This isn’t unique to us in 2018. The Apostle Paul shared some of his dissatisfaction and dismay with how easy it appeared for some — even those he thought were on the same side as he — to share bad news and negative perceptions. It doesn’t always have to be true, but even the truth used in ways to shape and share an agenda can be devastating. As I think back on my own life, a distorted sense of truth can be equally as difficult to counter as an outright lie. It comes down to what we, as people, are willing to believe.
McGill University in Canada did a study to track how people responded to positive versus negative news. They discovered that even the most optimistic people were drawn more to bad news than good. Psychologists think this has a lot to do with our innate survival instinct that keeps us away from danger and helps us to believe that the world, and those in it, are basically good. It helps us feel safe and gives a sense of security so we can function in the world. Still, nearly everyone has what is known as a negativity bias that causes us to raise our guard to protect us from harm, as well as the things we should deem as too good to be true. As a result, we tend to want to consume bad news as a way to heighten our awareness of the hazards in the world, and to stay away from those who might seek to do us harm.

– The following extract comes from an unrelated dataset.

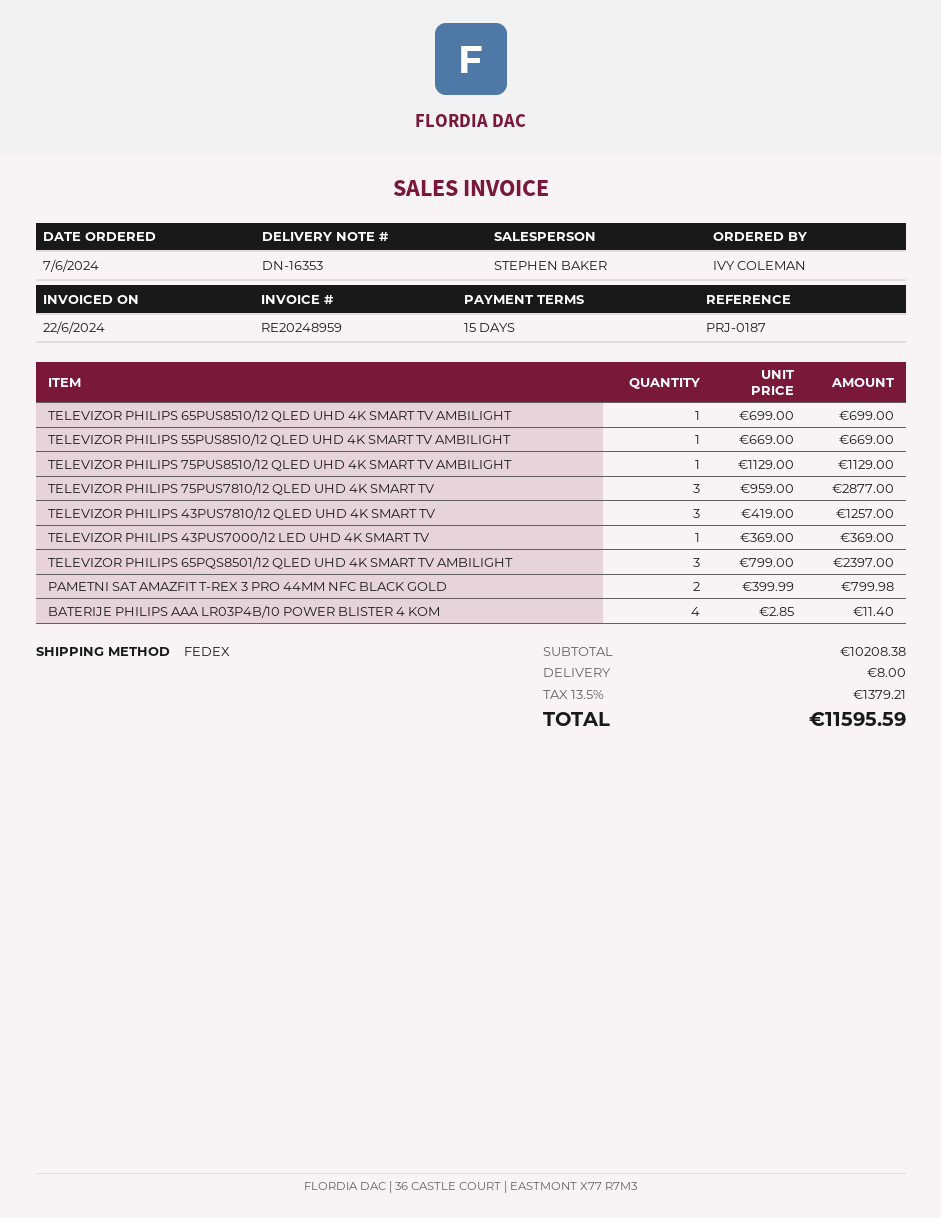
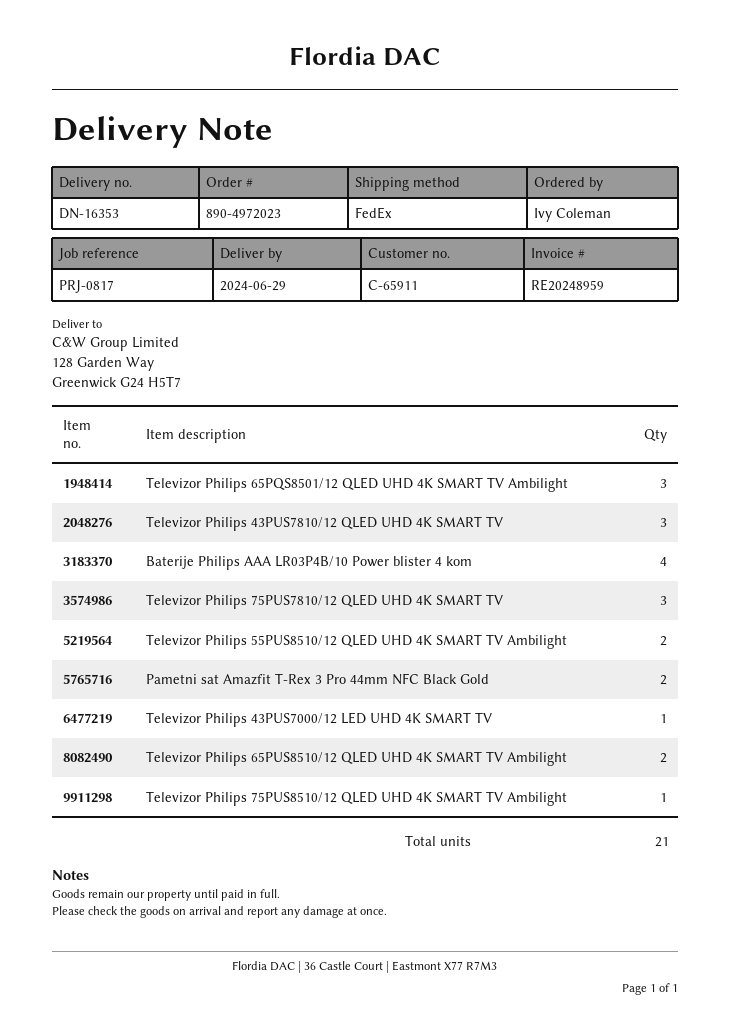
reference: PRJ-0187 -> PRJ-0817
TELEVIZOR PHILIPS 65PUS8510/12 QLED UHD 4K SMART TV AMBILIGHT: 1 -> 2
TELEVIZOR PHILIPS 55PUS8510/12 QLED UHD 4K SMART TV AMBILIGHT: 1 -> 2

God doesn’t want you and me to live cynically. He wants us to believe in Him, and live in such a way that shows everyone His light and love. Jesus was wise, however, to instruct His disciples to be “wise as serpents and innocent as doves” as they embarked upon their missionary journeys, because He was indeed sending them out as “sheep among wolves” (Matthew 10:16). So as you head out today to help make God known to others — and every day for that matter — remember the reminder from Paul: “the Master never lets us down. He’ll stick by you and protect you from evil.” This can help you no matter where you go today, and whomever you might encounter.
Prayer: Dear Lord, thank you for loving me, and seeing me with the potential I have when I live solely for you. Forgive me the times I cynically look at others through my negativity bias. Help me to continue my ministry for you, comforted and confirmed in the fact that you will never let me down, because you stick with me and protect me from evil. I pray this in the helping name of Jesus. Amen.